Clímaco tentou, numa fase posterior em que Zanatti se distanciou para outras lides, formar um par com Ana do Carmo, uma ilustre desconhecida que sublinhou o início dos anos 90 com linhas de esperança. do Carmo era igualmente simpática e acima de qualquer suspeita. Mas Clímaco já desenvolvera rotinas inquebráveis com Zanatti. A mística com do Carmo apenas durou breves anos, ainda com os Jogos sem Fronteiras e na Arca de Noé, com os animais, uma grande paixão sua, como pano de fundo. Depois, do Carmo eclipsar-se-ia. Eládio persistiu, ciente que a sorte bafejaria os que são bons de coração, como ele.
E então, o advento da televisão privada retirou-lhe o tapete sob os pés. A concorrência implacável não concedeu espaço à sua imagem. Era urgente algo novo para os responsáveis e directores. Os Jogos sem Fronteiras desapareceram do espectro televisivo. Os Festivais da Eurovisão viram a sua credibilidade destruída aos microfones de Rui Bandeira e de outras personagens vergonhosamente foleiras. Friamente, Clímaco passou à Velha Guarda num instante. O seu coração podia estar dorido, mas a compostura e dignidade ninguém lhe conseguiu sonegar.

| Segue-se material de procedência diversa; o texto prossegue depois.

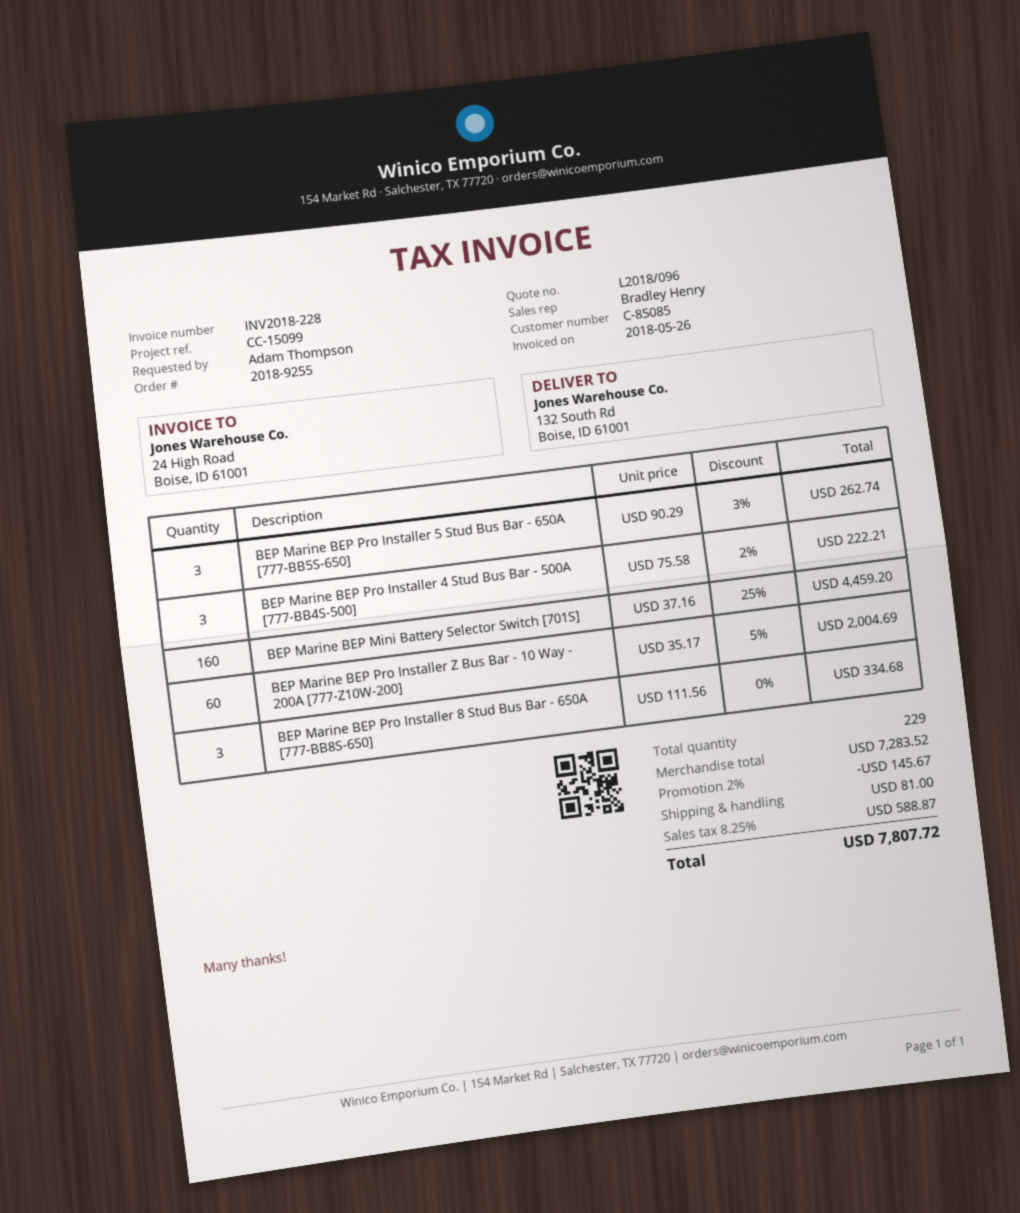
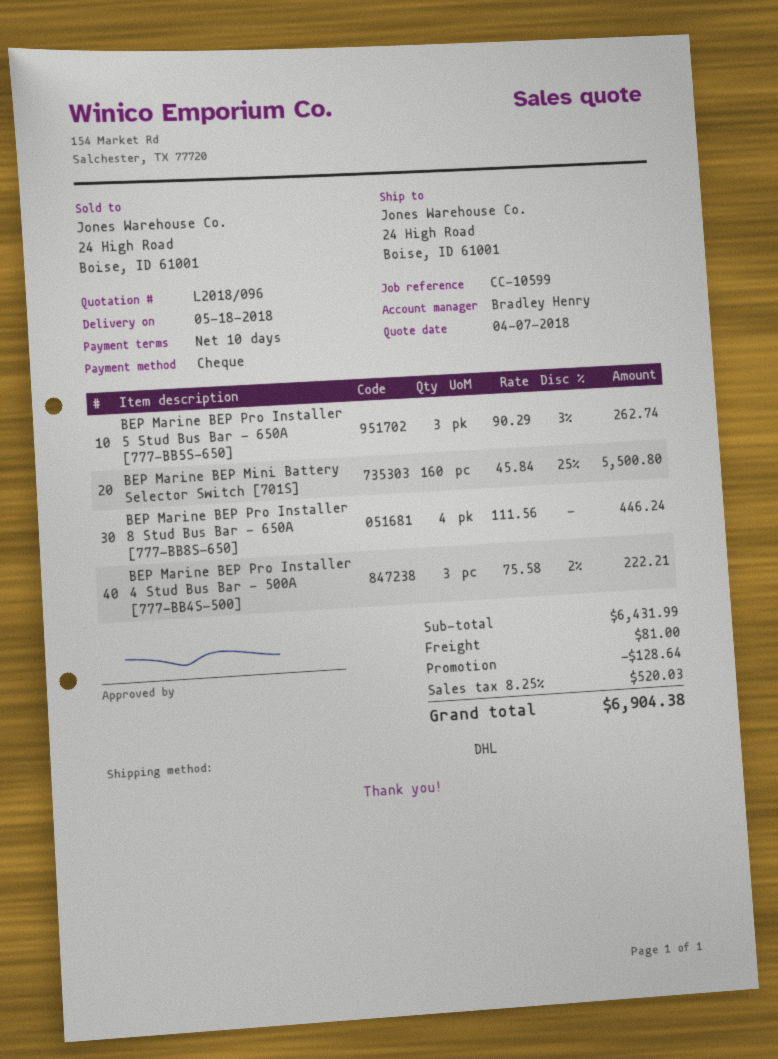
reference: CC-15099 -> CC-10599
ship to: 132 South Rd, Boise, ID 61001 -> 24 High Road, Boise, ID 61001
BEP Marine BEP Mini Battery Selector Switch [701S]: 160 x 37.16 - 25% = 4459.20 -> 160 x 45.84 - 25% = 5500.80
BEP Marine BEP Pro Installer Z Bus Bar - 10 Way - 200A [777-Z10W-200]: 60 x 35.17 - 5% = 2004.69 -> none
BEP Marine BEP Pro Installer 8 Stud Bus Bar - 650A [777-BB8S-650]: 3 x 111.56 = 334.68 -> 4 x 111.56 = 446.24
subtotal: 7283.52 -> 6431.99
discount: 145.67 -> 128.64
tax: 8.25% = 588.87 -> 8.25% = 520.03
total: 7807.72 -> 6904.38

Restar-lhe-ia a locução dos mais variados programas. A sua voz foi adquirindo a sensibilidade do veludo e a sabedoria dos tempos com o passar dos anos. A sua influência atingiu o zénite nestes meandros da locução. E, mais uma vez, ouvimos Clímaco e Zanatti, um masculino, outra feminina, lado a lado. A ternura dos bons velhos tempos. Ambos a apresentar a vida na selva indonésia ou os caminhos perdidos do litoral alentejano. Agora, já ninguém consegue conceber um programa sobre a fauna australiana sem sentir a voz cuidada de Clímaco. Se conseguirmos, estamos a falar de imitações baratas. Não chegam sequer a “4 Clímacos em 10”.

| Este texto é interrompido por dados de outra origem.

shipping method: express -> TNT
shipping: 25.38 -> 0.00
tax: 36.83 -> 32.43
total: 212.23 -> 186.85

Este ano, veríamos quão cruel foi o destino para o bom do Eládio. Estava como peixe na água, a apresentar o “seu” Festival da Eurovisão. Tudo parecia correr pelo normal. Já não havia a grandiosidade de, por exemplo, “Um Grande, Grande Amor” de José Cid, nem sequer a definição pop de “Waterloo” dos ABBA, mas as coisas também não estavam assim tão mal. Só aqueles finlandeses malucos pareciam destoar. Mas quando esses finlandeses, os Lordi, começaram a ganhar pontos atrás de pontos, Clímaco perdeu a esperança. Sentimos um homem destroçado nesse dia. Era ouvi-lo com desespero dizendo “Estes finlandeses vão ganhar, com certeza… mais 12 pontos da Suécia. A Dinamarca seguramente que vai dar 10 pontos na próxima votação”. O desalento era evidente. Eládio revelou, sem quaisquer pudores, todo o jogo de influências por detrás do Festival da Eurovisão, onde os vizinhos se pontuam reciprocamente com classificação máxima. Ninguém parece levar a mal, mas só Eládio abriu o seu peito à Europa.
Não estava certo, Clímaco. Aqueles horrorosos metaleiros finlandeses colocaram um ponto final no teu cândido sonho – a preservação do Festival da Eurovisão como baluarte da decência, longe das modernices exóticas e fiel à tradição de António Calvário, Manuela Bravo, Armando Gama e até Dora. Agora estás sozinho. O golpe foi forte demais, doeu-nos ouvir o embargo na tua voz, a tremura nas tuas mãos. Resiste, Eládio.

1 comentário:

. disse...

Uma figura indiscutível e cuja homenagem é nada menos que bem merecida. A minha memória mais reconfortada manda um forte abraço ao Eládio. Um tributo bem à medida do ícone. Parabéns! E o trabalho de design tem estado com um requinte do.